Djoko menyebut, saat ini terdapat lebih dari 100 kendaraan yang dikawal polisi setiap harinya, yang justru memperparah kemacetan di jalanan Jakarta. “Bunyi sirene dari kendaraan patwal bisa membuat pengguna jalan stres, sementara jalan adalah fasilitas publik yang dibangun dari pajak masyarakat,” katanya.
Ia mengingatkan bahwa hak utama untuk didahulukan di jalan telah diatur dalam Pasal 134 Undang-Undang Nomor 22 Tahun 2009 tentang Lalu Lintas dan Angkutan Jalan (UU LLAJ). Dalam aturan tersebut, hak utama diberikan kepada kendaraan seperti pemadam kebakaran, ambulans, iring-iringan jenazah, kendaraan pejabat negara asing, dan kendaraan tertentu sesuai pertimbangan Polri.
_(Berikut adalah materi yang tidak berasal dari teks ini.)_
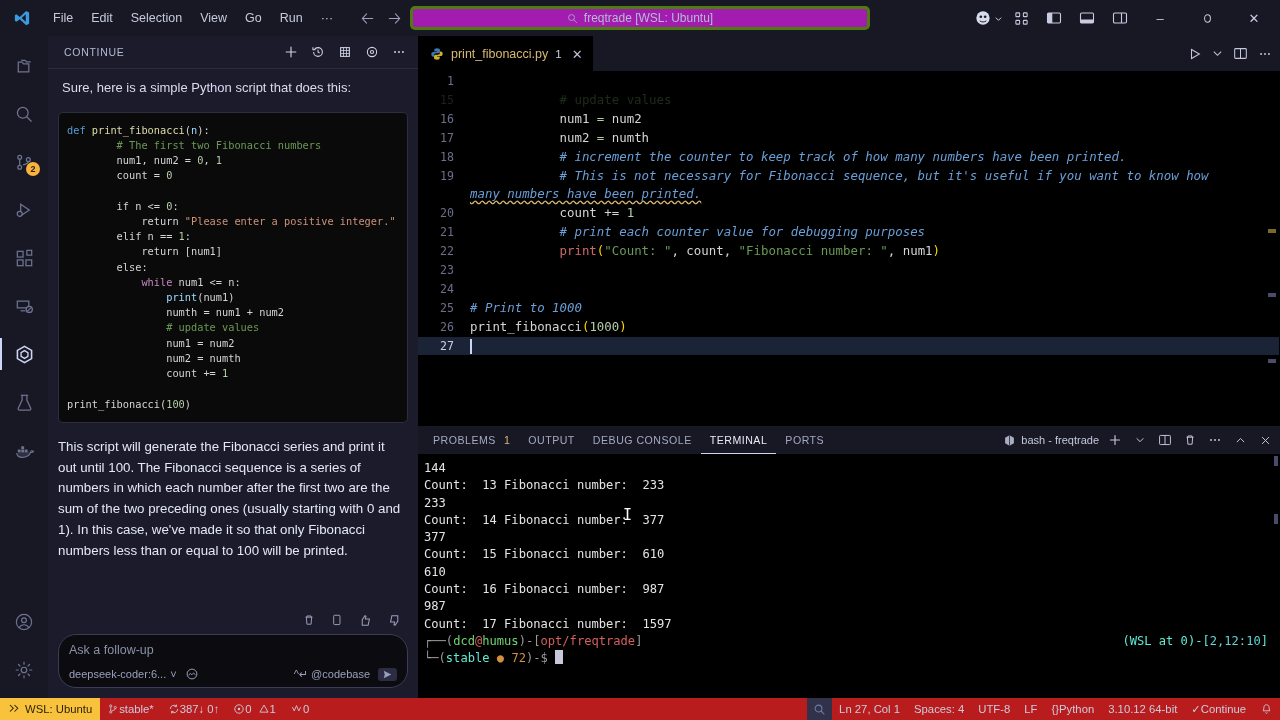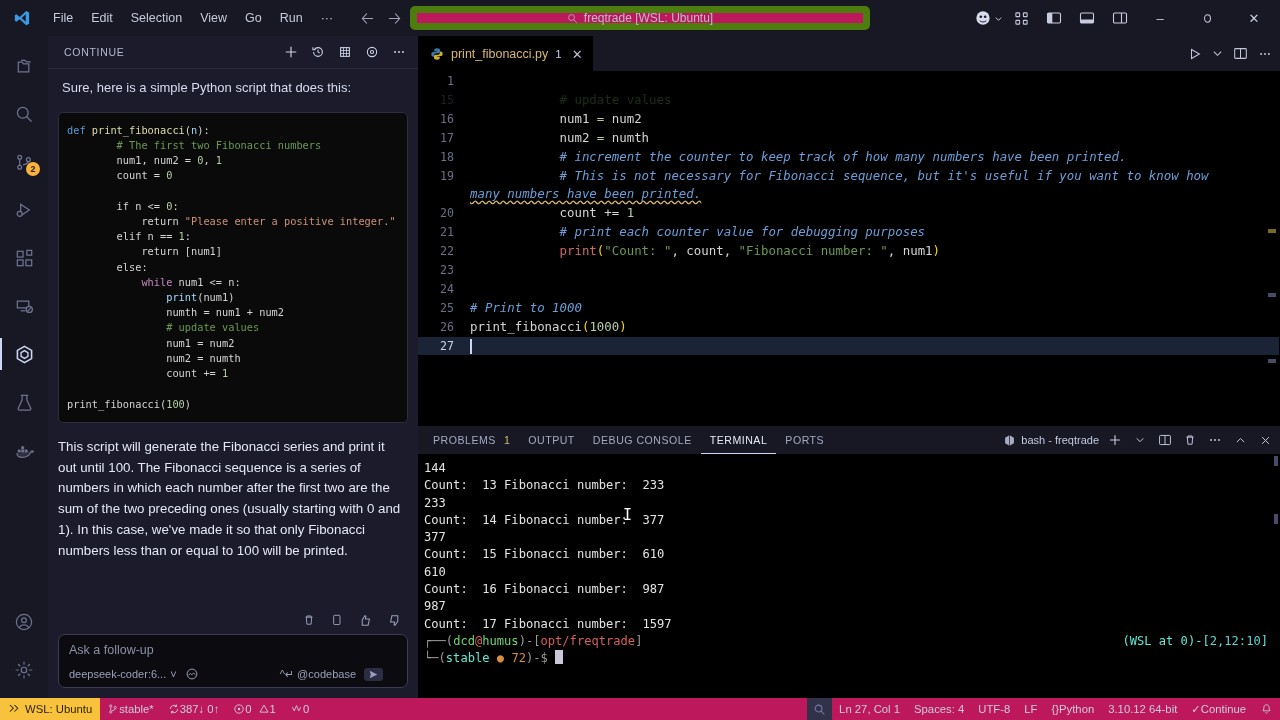"freqtrade [WSL: Ubuntu]" .tb-search { background: #be185d -> #a21caf; border: 7px solid #4d7c0f -> 3px solid #4d7c0f }
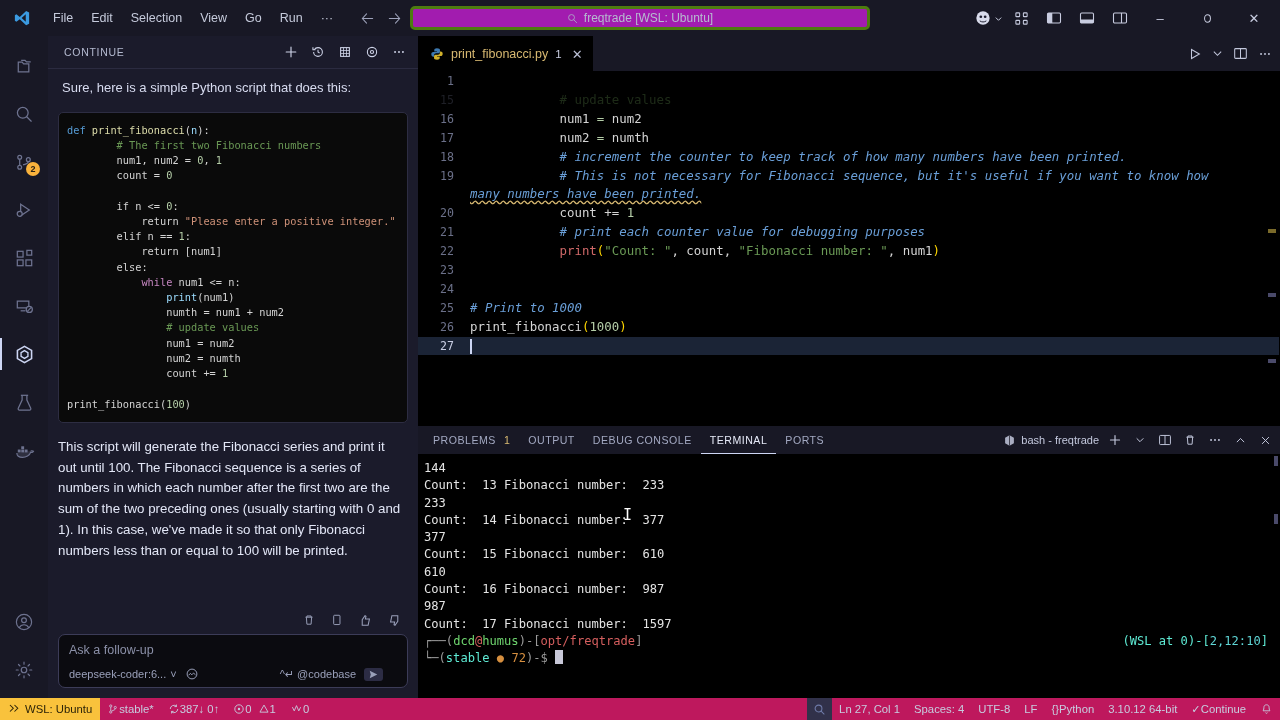"Ask a follow-up" .sb-input { border-radius: 7px -> 18px; padding: 8px 24px 6px 10px -> 8px 10px 6px 10px }
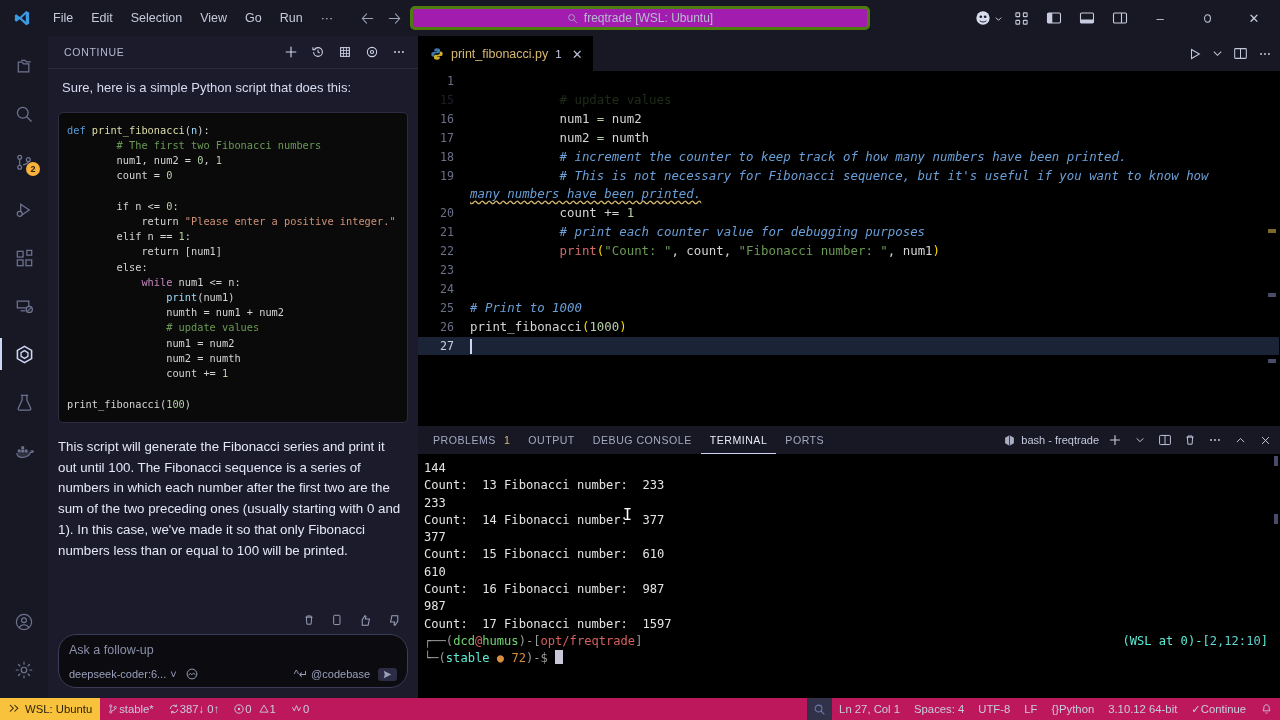"WSL: Ubuntu" .statusbar { background: #be185d -> #b91c1c }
Djoko menilai pejabat negara sebaiknya mulai membiasakan diri menggunakan transportasi umum, yang cakupannya di Jakarta telah mencapai 89,5 persen wilayah. Ia menyebut berbagai moda transportasi di ibu kota, mulai dari ojek, mikrolet, bus, hingga MRT, telah memadai dan setara dengan kota-kota besar di dunia.
“Pejabat negara minimal sekali seminggu menggunakan angkutan umum. Dengan begitu, mereka dapat memahami kondisi kehidupan masyarakat sehari-hari,” ungkap Djoko.
Djoko juga menyoroti perlunya penegakan hukum yang lebih tegas terhadap pelanggaran penggunaan patwal. Ia menyarankan agar sanksi pidana dan denda terhadap pelanggaran Pasal 134 UU LLAJ ditingkatkan untuk memberikan efek jera.
Selain itu, Djoko meminta penertiban terhadap oknum aparat penegak hukum yang memberikan pengawalan dengan imbalan tertentu. “Praktik semacam ini harus dihentikan agar patwal digunakan sesuai aturan,” tegasnya.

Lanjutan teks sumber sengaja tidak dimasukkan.